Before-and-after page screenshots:

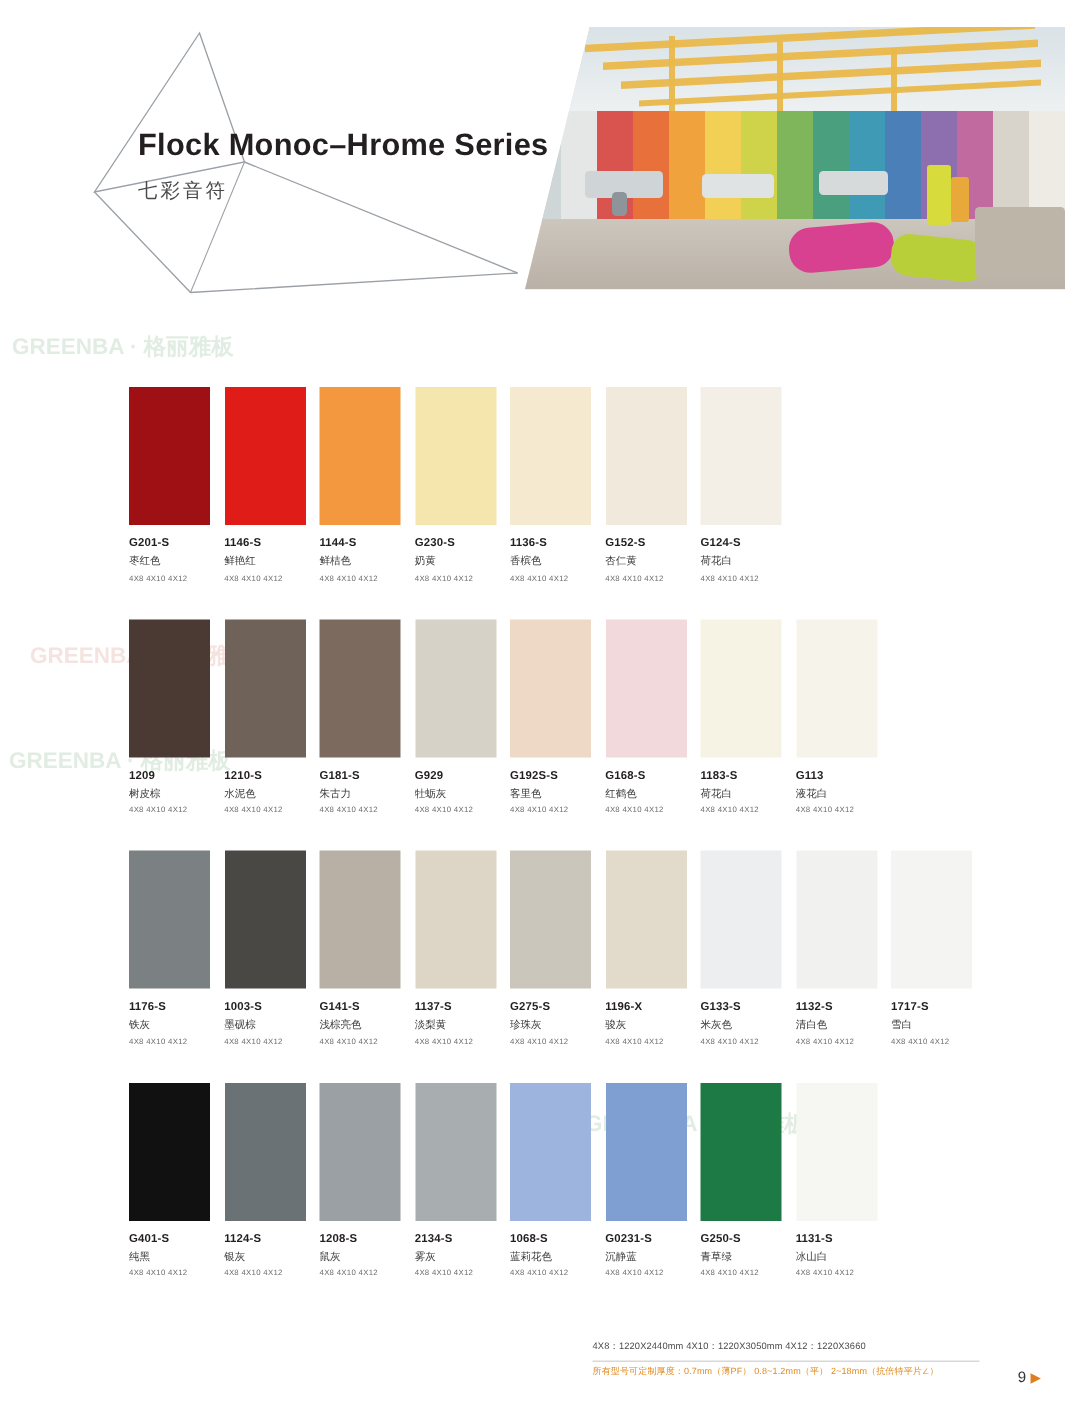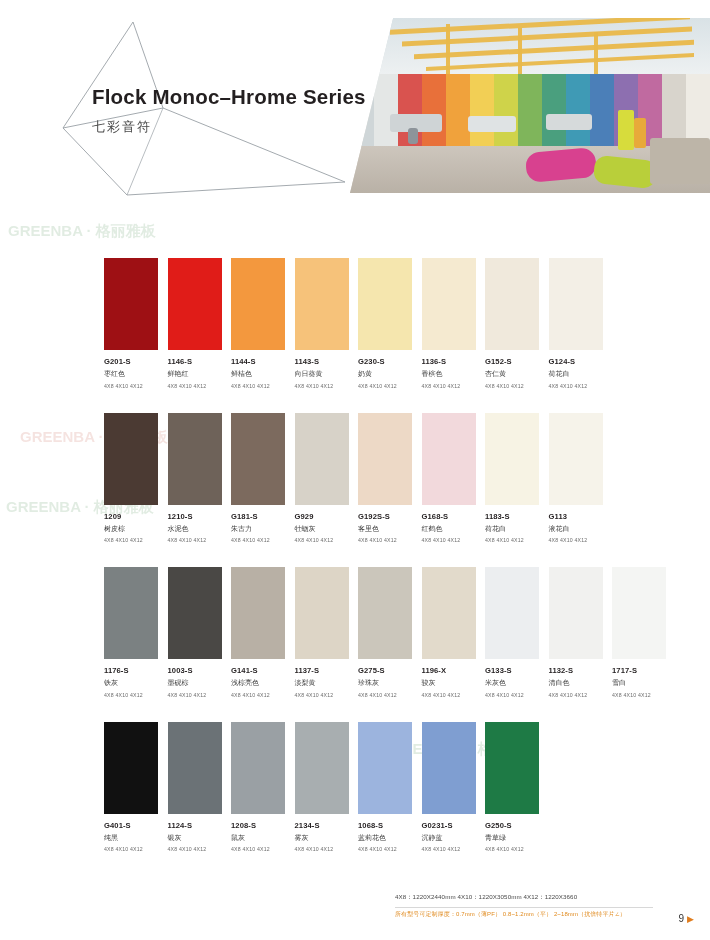"G201-S" .grid { left: 104px -> 86px }
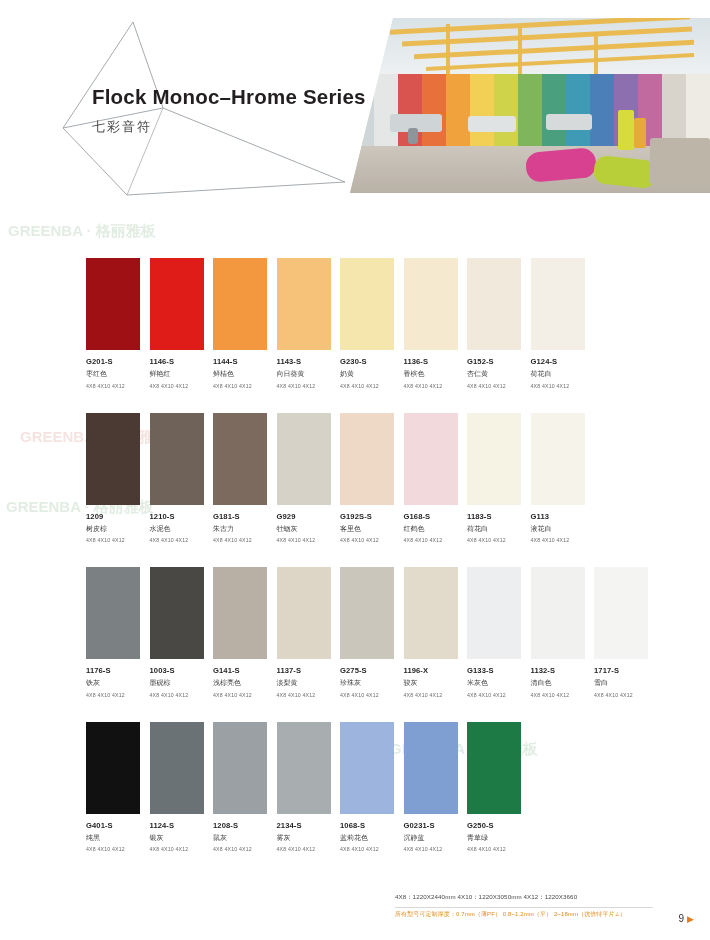"1143-S" div.cell { html: <div> <div></div> <div>1143-S</div> <div>向日葵黄</div> <div>4X8 4X10 4X12</div> </div> -> none }
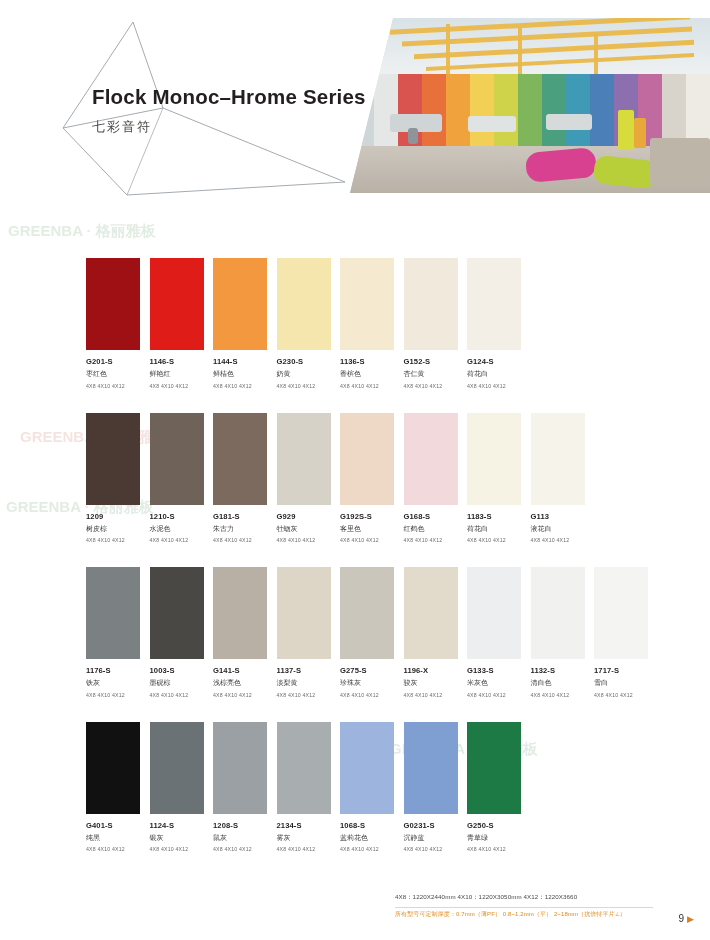"1131-S" div.cell { html: none -> <div> <div></div> <div>1131-S</div> <div>冰山白</div> <div>4X8 4X10 4X12</div> </div> }
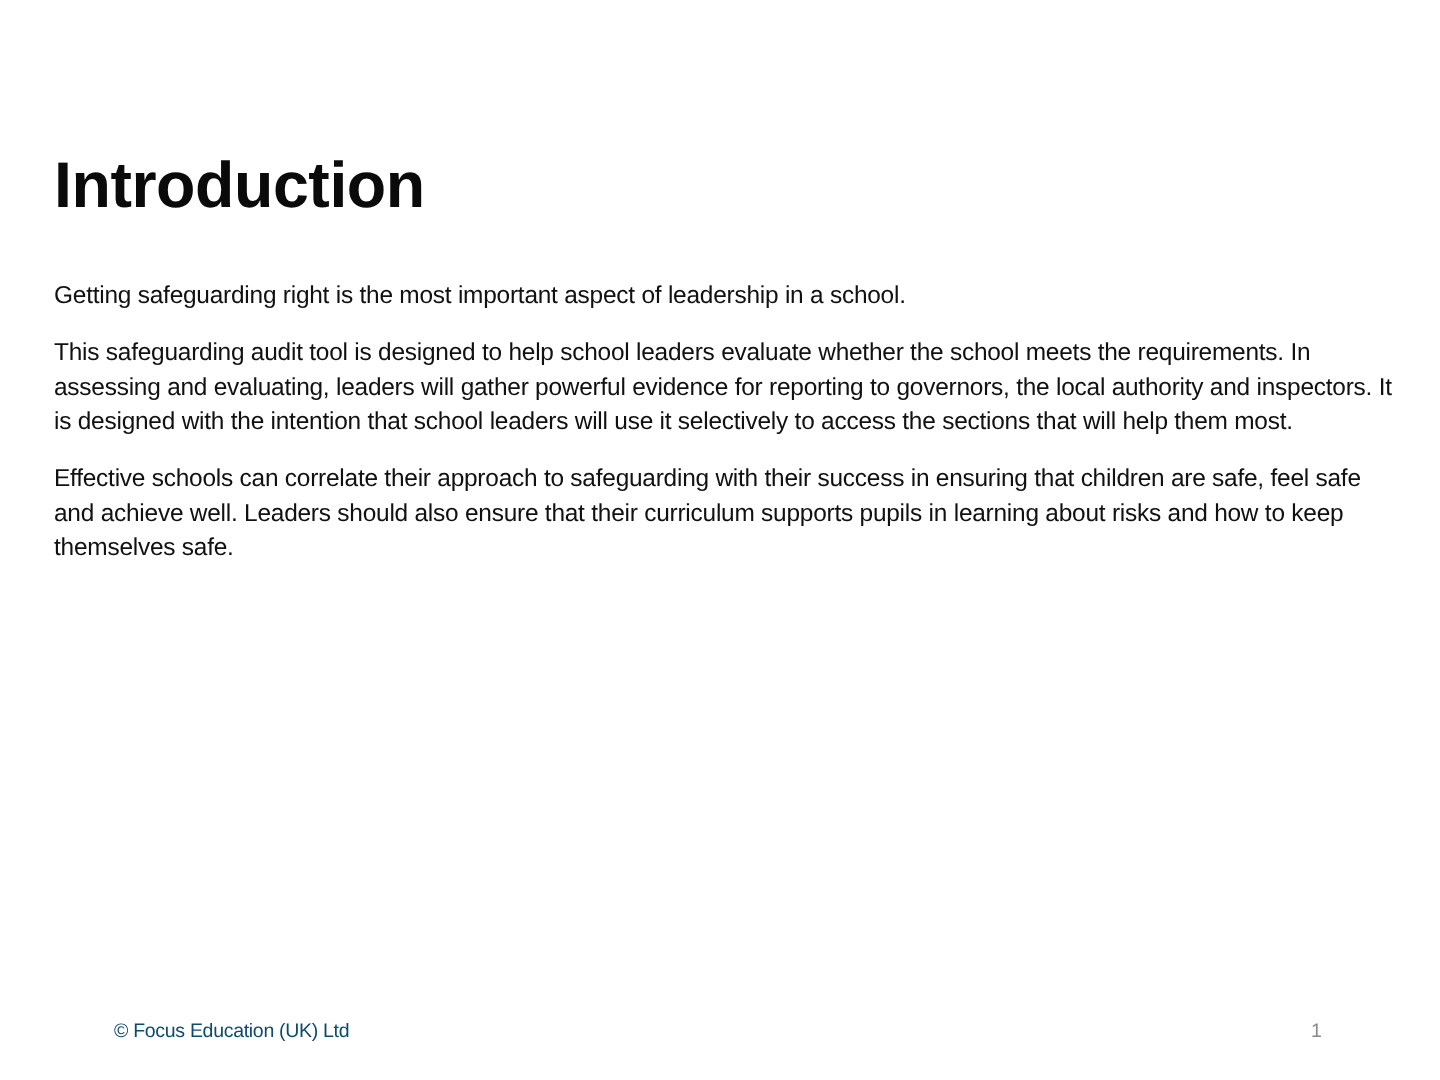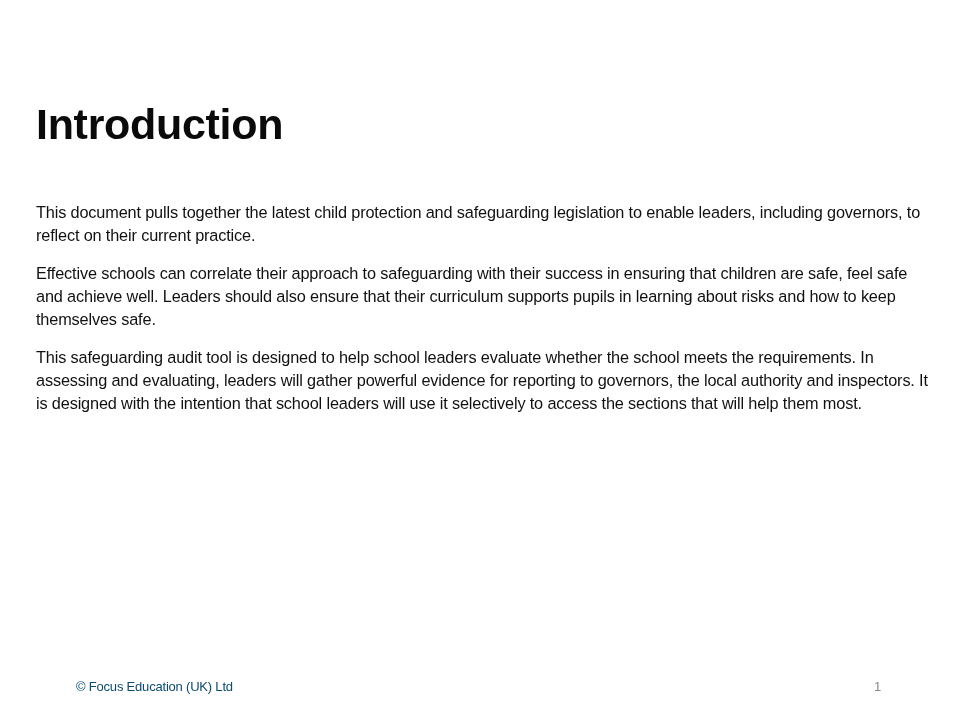"Getting safeguarding right is the" p.para { html: none -> <p>Getting safeguarding right is the most important aspect of leadership in a school.</p> }
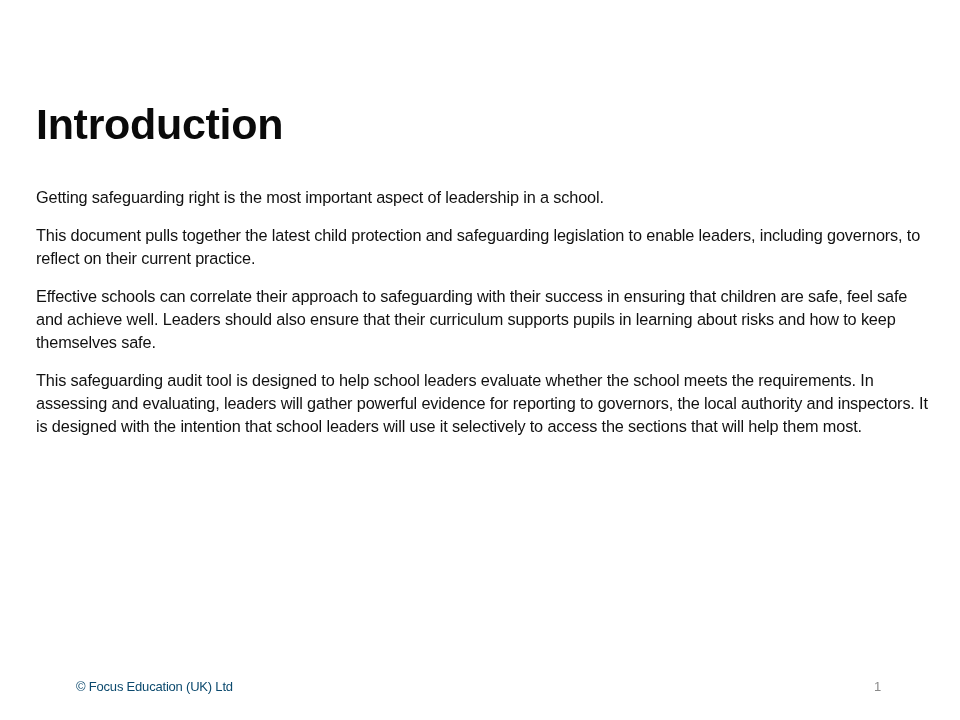"This document pulls together the" p.para { html: <p>This document pulls together the latest child protection and safeguarding legislation to enable leaders, including governors, to reflect on their current practice.</p> -> none }
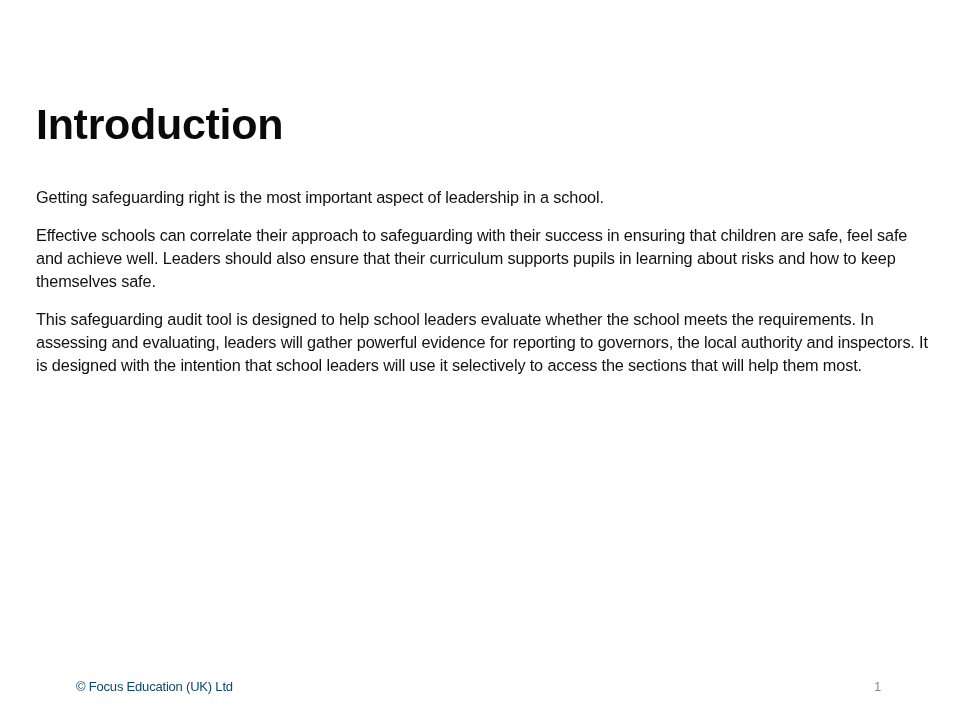"Effective schools can correlate their" p.para { order: before "This safeguarding audit tool is" -> after "This safeguarding audit tool is" }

PROBLEM TO SOLVE: The lines to repeat start at the one holding "html: <p>This document" and run through the last line of the records above; write them out exactly, both ends included, but not the pictures.

RESPONSE:
"This document pulls together the" p.para { html: <p>This document pulls together the latest child protection and safeguarding legislation to enable leaders, including governors, to reflect on their current practice.</p> -> none }
"Effective schools can correlate their" p.para { order: before "This safeguarding audit tool is" -> after "This safeguarding audit tool is" }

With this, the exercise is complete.